Завидев растопыренный кактус-цереус, Найл ощутил тепло смутной надежды. Внешне все как будто не вызывало тревоги. Но уже в трехстах шагах от жилища Найл заметил нечто, заставившее насторожиться. Большой камень и терновый куст, обычно закрывающие вход, были откинуты в сторону, растение валялось чуть поодаль. Неутешное чувство бесприютности сделалось таким невыносимо острым, что казалось, вот-вот не выдержит и разорвется грудь. Сорвавшись на бег, юноша кричал сквозь слезы. Собственный голос, будто пощечина, заставил опомниться. Найл пришел в себя.
Поперек входа лежало распростертое человеческое тело. По обнаженной груди заметно: мужчина. На секунду Найл испытал облегчение, землистое распухшее лицо было незнакомым. И тут взгляд упал на браслет, охватывающий бицепс. Перед Найлом лежало тело отца. Паучий яд вкупе со зноем сделали свое дело, труп начал уже разлагаться.
В пещере горели три масляных светильника. Семья напоследок решила, видимо, позволить себе роскошь. Корзины с провизией и запасом воды аккуратным рядком ждали возле стены. Скатана в рулон принесенная Найлом из Диры ткань. Следов борьбы нигде не было. Копья стояли где им положено, у входа. На постели Руны лежала чашка с недоеденной муравьиной кашей. Если б не жуткий труп у порога, можно было подумать, что семья просто ненадолго отлучилась. Подхватив один светильник, Найл обошел всю пещеру. Никого. Муравьи и те пропали.
Найл сидел на постели с жестким, окаменевшим сердцем. Бремя свалившегося горя сокрушило все чувства. Даже труп отца уже не вызывал эмоций.
Юноша сидел, уставясь перед собой пустым неподвижным взором, не зная, как остаться с внезапным своим одиночеством, сомкнувшимся глухой стеной вокруг. Взор перекочевал на чашку каши, и в голову проникла мысль, что Руна и Мара, может, еще и живы. Это сразу же положило конец безразличию. Выйдя наружу, Найл вгляделся в глинисто-песчаную корку пустыни. Сухой и жесткой была она, но пытливому глазу охотника несколько невнятных отметин дали безошибочно понять, в каком направлении удалились пауки. Они ушли на северо-запад, к морю.
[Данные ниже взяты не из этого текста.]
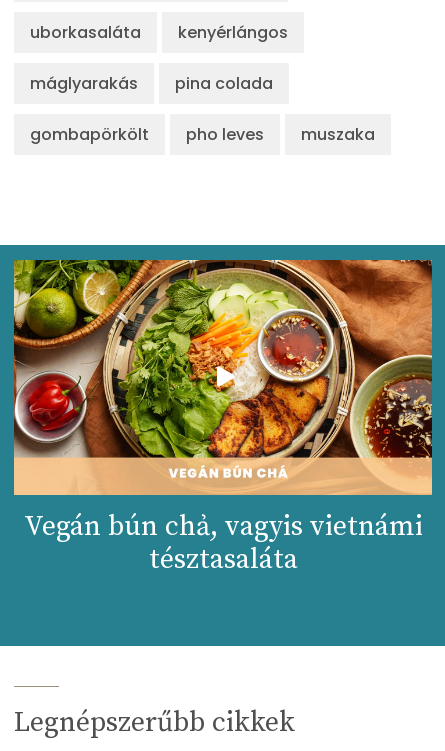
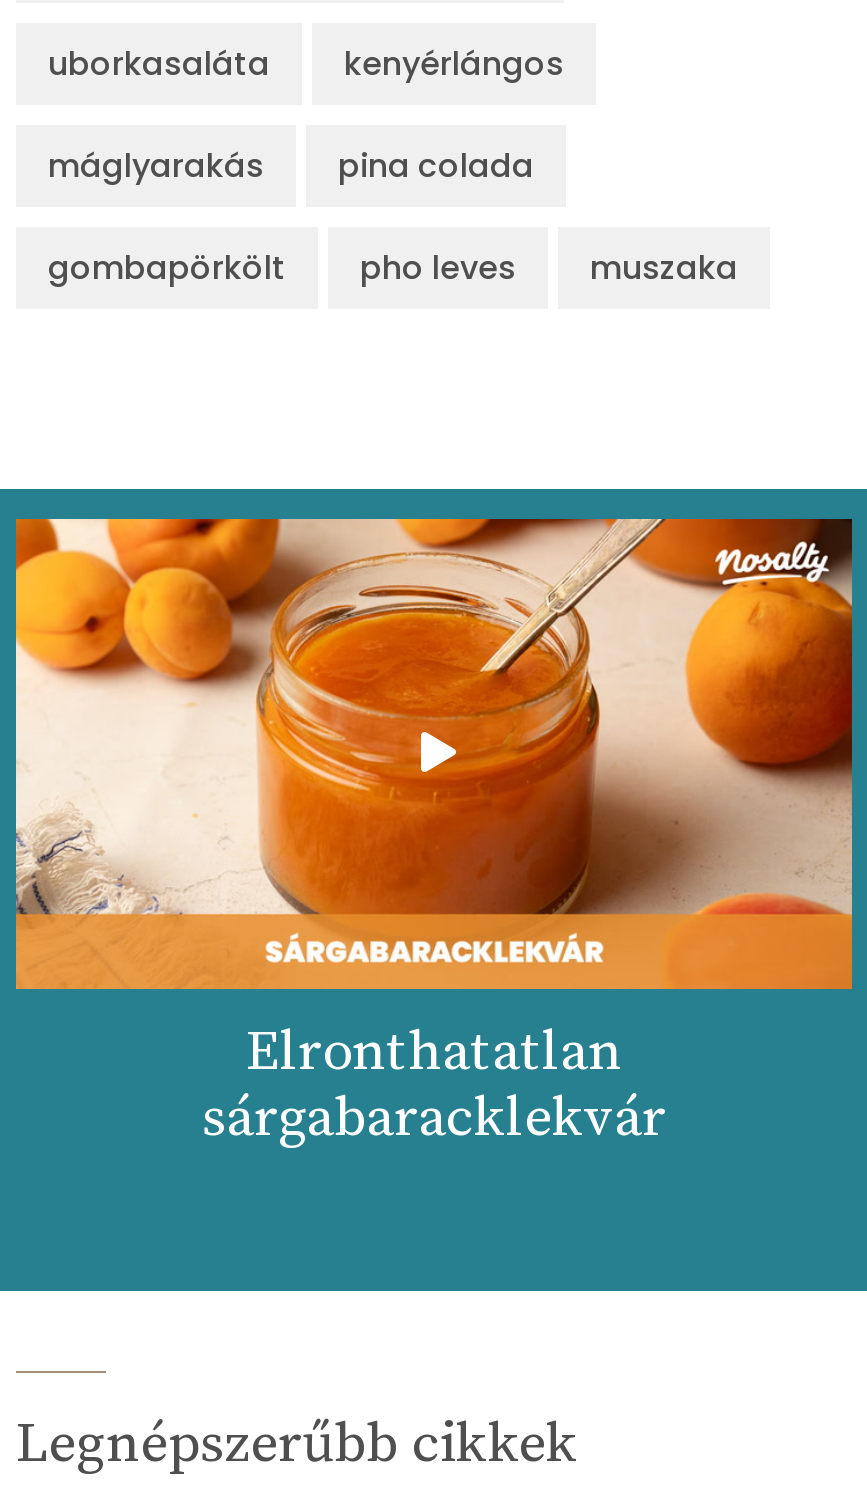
- [image]
- Vegán bún chả, vagyis vietnámi
- tésztasaláta
+ [image]
+ Elronthatatlan
+ sárgabaracklekvár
Возвратясь к пещере, Найл собрался с духом и тащил, ухватив за одежду, труп до самой отцовской постели. Раздувшееся лицо мертвеца имело вид жутковатого изваяния, между раскрывшимися черными губами виднелись желтые зубы. Найл отвернулся, не в силах смотреть. Тело Улфа он накрыл тканью, принесенной из Диры, — не из уважения, а скорее из неприязни к мертвому лицу. Затем переложил в одну из заплечных сумок кое-что из еды. Не забыл и раздвижную трубку-жезл.
Как и что делать, он до этой секунды совершенно не задумывался. Во время обратного пути к пещере главное для него было забыться хотя бы на время ходьбой, чтобы не остаться наедине со своей беспомощностью. Не будь в пещере смердящего трупа, отравляющего воздух, то еще и неизвестно, двинулся бы Найл куда-нибудь вообще.
Уходя, он завалил вход камнем, затем с полчаса подсовывал в щели камушки помельче. Солнце было теперь над самой головой, но Найла это не очень-то и заботило. Главное — удостовериться, что в пещеру не проникнут хищники. Место, десяток лет бессменно служившее семье жилищем, теперь превратилось в усыпальницу Улфа. Сыну хотелось, чтобы прах отца покоился в неприкосновенности, пока дети, возвратясь, не погребут его как воина.
Часть вторая
БАШНЯ
Найлу повезло, что днем не попались навстречу хищники. Сквозь злую и горькую обиду на судьбу он не замечал ничего вокруг себя. Похоже, он подошел к опасной грани: в душе остыло, опустело. Появись сейчас на дороге скорпион или жук-скакун, юноша лишь скользнул бы по нему скучным, презрительным взглядом, словно упрекая, что поздновато явились. Страха не было вообще (приятное, но какое-то диковатое ощущение).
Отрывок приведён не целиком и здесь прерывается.